This study aimed to evaluate the long-term effect of esophagectomy in patients with esophageal squamous cell carcinoma (ESCC) by comparing the chemoradiotherapy (CRT)-only group and the trimodality treatment (TMT) group who received concurrent CRT followed by surgery.
We included 412 operable ESCC patients treated with TMT or CRT between January 2005 and December 2015. The oncological outcomes of the two groups were compared using a weighted Cox proportional-hazards model with inverse probability of treatment weighting (IPTW).

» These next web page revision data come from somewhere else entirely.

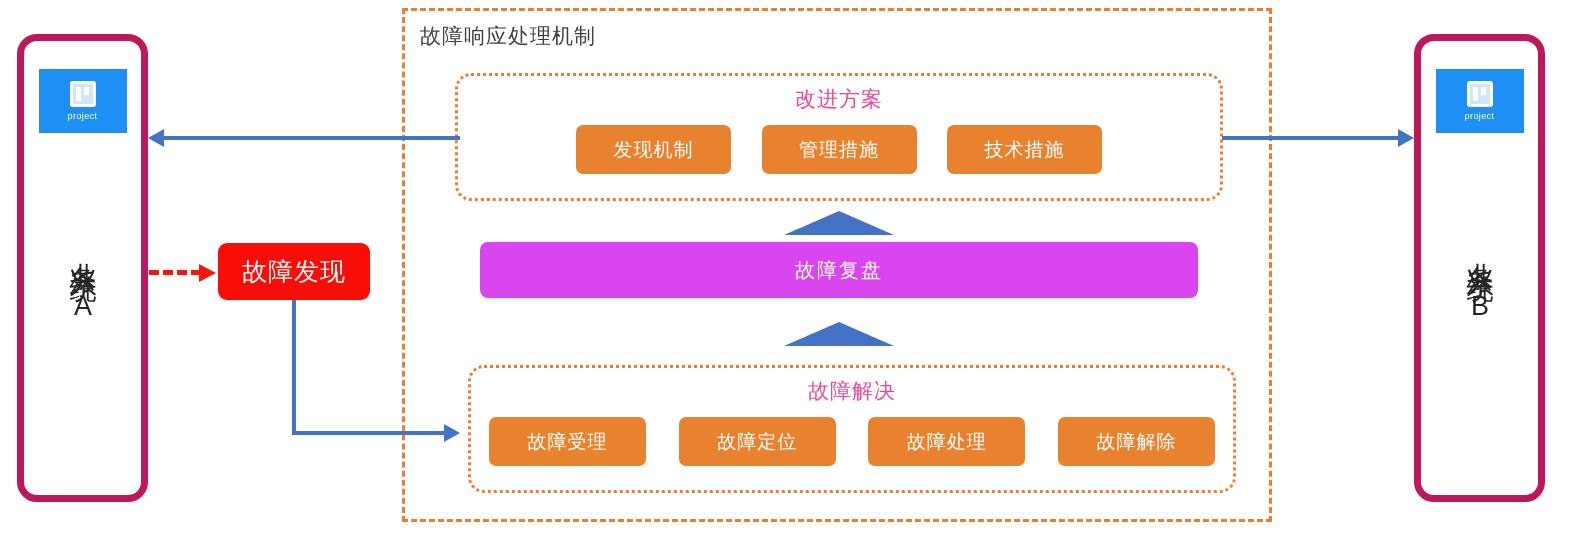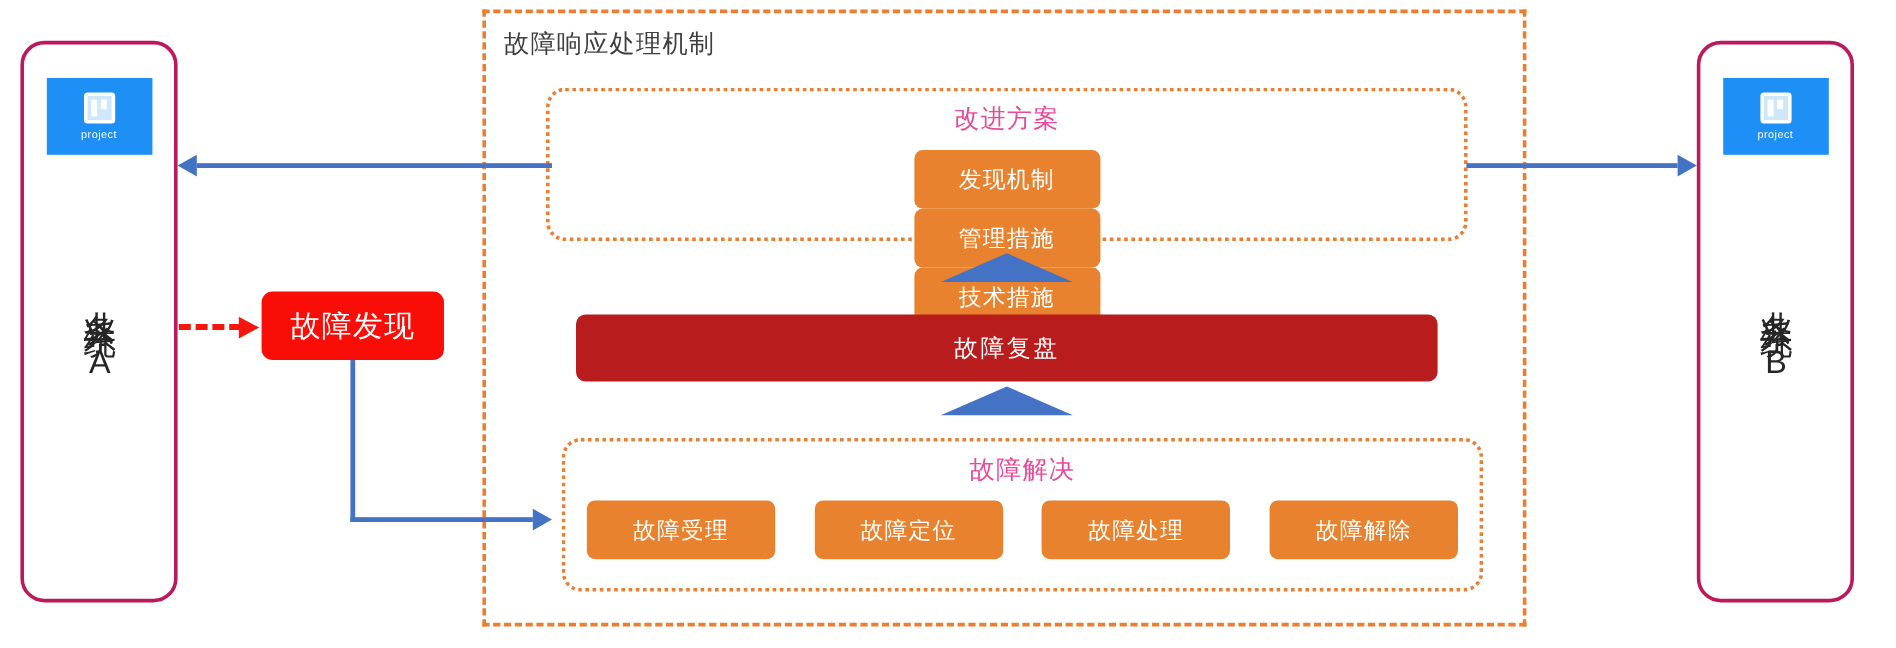--- a/index.html
+++ b/index.html
@@ -15,21 +15,21 @@
     width: 1580px;
     height: 540px;
     background: #ffffff;
     overflow: hidden;
   }
 
   
   .sys-panel {
     position: absolute;
     box-sizing: border-box;
-    border: 3px solid #be185d;
+    border: 7px solid #be185d;
     border-radius: 20px;
     background: #ffffff;
   }
   #sys-left  { left: 17px;   top: 34px; width: 131px; height: 468px; }
   #sys-right { left: 1414px; top: 34px; width: 131px; height: 468px; }
 
   .proj-badge {
     position: absolute;
     left: 50%;
     transform: translateX(-50%);
@@ -125,45 +125,45 @@
 
   .chip-row {
     position: absolute;
     left: 18px;
     right: 18px;
     top: 49px;
     display: flex;
     justify-content: space-between;
     align-items: center;
   }
-  #group-improve .chip-row { left: 118px; right: 118px; flex-direction: column; }
+  #group-improve .chip-row { left: 118px; right: 118px; }
 
   .chip {
     box-sizing: border-box;
     height: 49px;
     background: #e8822e;
     border-radius: 7px;
     color: #ffffff;
     font-size: 19px;
     letter-spacing: 1px;
     display: flex;
     align-items: center;
     justify-content: center;
   }
   #group-improve .chip { width: 155px; }
   #group-resolve .chip { width: 157px; }
 
   
   #review-bar {
     position: absolute;
     left: 480px;
-    top: 262px;
+    top: 242px;
     width: 718px;
     height: 56px;
-    background: #b91c1c;
+    background: #d946ef;
     border-radius: 8px;
     color: #ffffff;
     font-size: 20px;
     letter-spacing: 2px;
     display: flex;
     align-items: center;
     justify-content: center;
   }
 
   

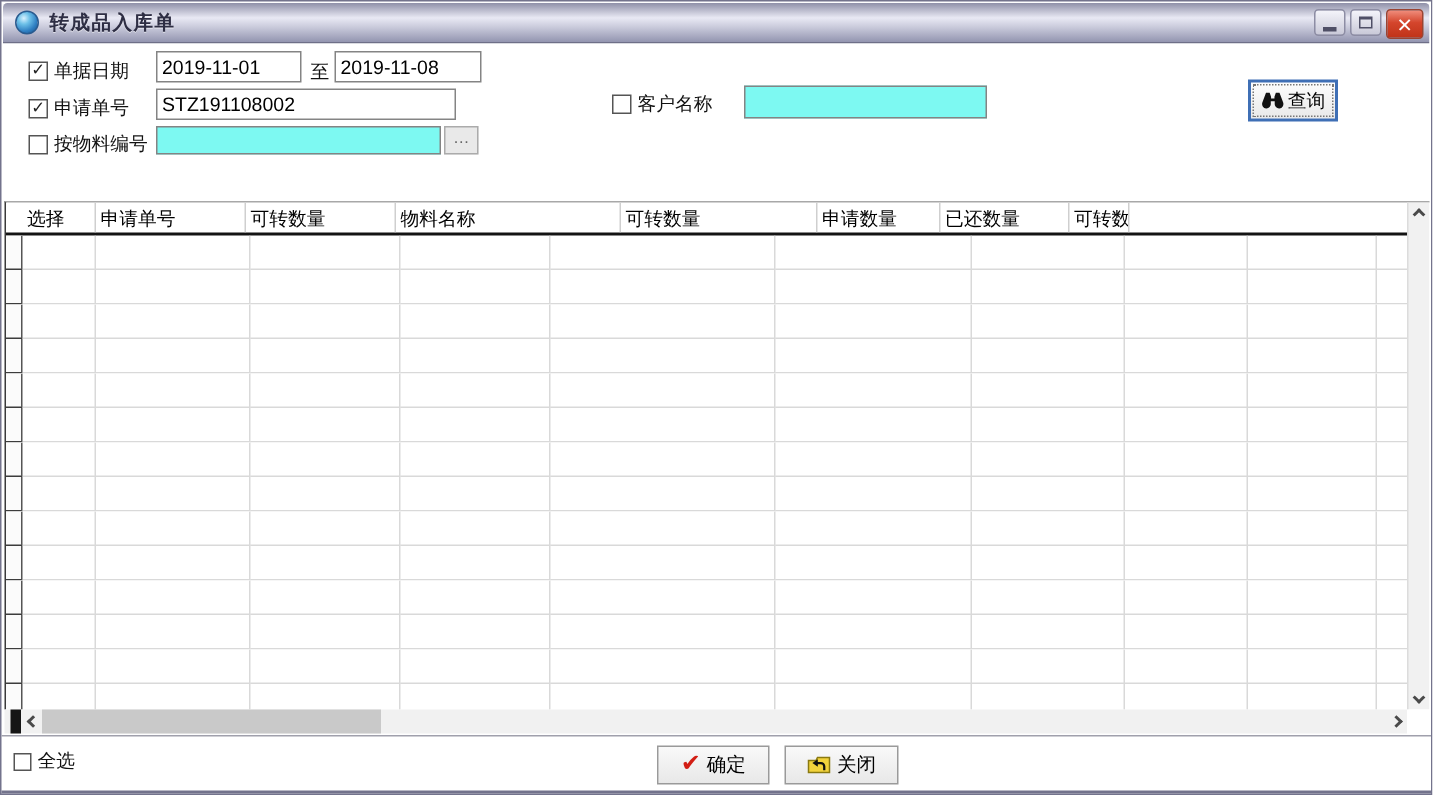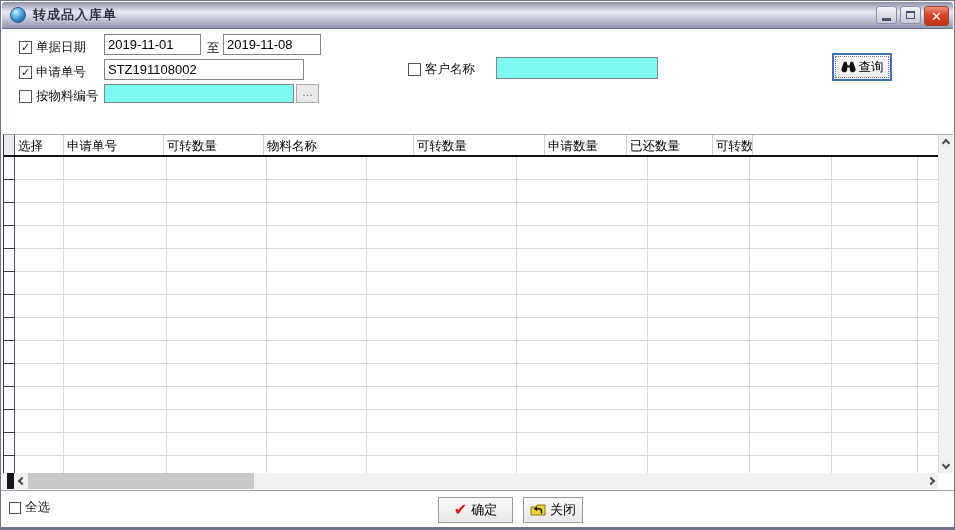--- a/index.html
+++ b/index.html
@@ -35,21 +35,21 @@
   .browse-btn { position:absolute; left:295px; top:83px; width:23px; height:19px; background:#e9e9e9;
     border:1px solid #ababab; font-size:11px; color:#666; text-align:center; line-height:15px; }
   .search-btn { position:absolute; left:831px; top:52px; width:60px; height:28px;
     border:2px solid #3f6fb5; background:linear-gradient(180deg,#fdfdfd,#e9e9e9);
     display:flex; align-items:center; justify-content:center; gap:3px; font-size:12.5px; color:#000;
     outline:1px dotted #777; outline-offset:-4px; cursor:default; }
 
   
   .grid { position:absolute; left:2px; top:133px; width:950px; height:339px;
     border-top:1px solid #a8a8a8; border-left:1px solid #3a3a3a; background:#fff; overflow:hidden; }
-  .ghead { display:flex; height:22px; width:935px; border-bottom:2px solid #141414; overflow:hidden; }
+  .ghead { display:flex; height:22px; width:935px; border-bottom:2px solid #141414; overflow:hidden;align-items:flex-end; }
   .corner { width:11px; flex:0 0 11px; background:#ececec; border-right:1px solid #555; }
   .hcell { flex:0 0 auto; font-size:12.5px; color:#000; padding:3px 0 0 3px; border-right:1px solid #cfcfcf;
     white-space:nowrap; overflow:hidden; }
   .gbody { width:935px; }
   .grow { display:flex; height:23px; width:935px; overflow:hidden; }
   .ind { width:11px; flex:0 0 11px; background:#fbfbfb; border-right:1px solid #555; border-bottom:1px solid #3c3c3c; }
   .gcell { flex:0 0 auto; border-right:1px solid #d9d9d9; border-bottom:1px solid #d9d9d9; }
 
   
   .vscroll { position:absolute; right:0; top:0; bottom:0; width:15px; background:#f1f1f1; border-left:1px solid #dcdcdc; }
@@ -64,21 +64,21 @@
   .hs-thumb { position:absolute; left:25px; top:0; width:226px; height:16px; background:#c9c9c9; }
 
   .footer-sep { position:absolute; left:0; right:0; top:489px; height:1px; background:#a0a0ac; }
 
   
   .footer-cb { position:absolute; left:8px; top:498px; }
   .fbtn { position:absolute; top:496px; height:26px; background:linear-gradient(180deg,#f9f9f9,#e8e8e8);
     border:1px solid #9a9a9a; display:flex; align-items:center; justify-content:center; gap:4px;
     font-size:13px; color:#000; cursor:default; }
   .btn-ok { left:437px; width:75px; }
-  .btn-close2 { left:522px; width:60px; }
+  .btn-close2 { left:522px; width:76px; }
   .ok-check { color:#d21e14; font-size:16px; font-weight:bold; line-height:1; }
   .bottom-border { position:absolute; left:0; right:0; bottom:0; height:2px; background:#73738c; }
 </style>
 </head>
 <body>
 
 <div class="window">
 
   <div class="titlebar">
     <div class="app-icon"></div>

The median survival time was 64 and 32 months in the TMT (n=270) and CRT (n=142) groups, respectively (p < 0.001). After IPTW, the median overall survival (OS) remained significantly higher in the TMT group than in the CRT group (61 months vs. 32 months, p=0.016). Moreover, the TMT group showed a better local recurrence-free rate (LRFR, p < 0.001) and distant metastasis-free rate (p=0.007). In the subgroup of patients with clinical complete response (cCR), the OS was not significantly different between the two groups, both before and after IPTW adjustment (p=0.35 and p=0.93). However, among non-cCR patients, the OS was significantly higher in the TMT group (64% vs. 45%, p < 0.001).
In patients with locally advanced ESCC, TMT was superior to CRT in terms of OS and LRFR. Such difference was more prominent in the non-cCR subgroup. In patients who achieved cCR, esophagectomy was effective in improving LRFR but not OS, suggesting that esophagectomy may be omitted in complete responders.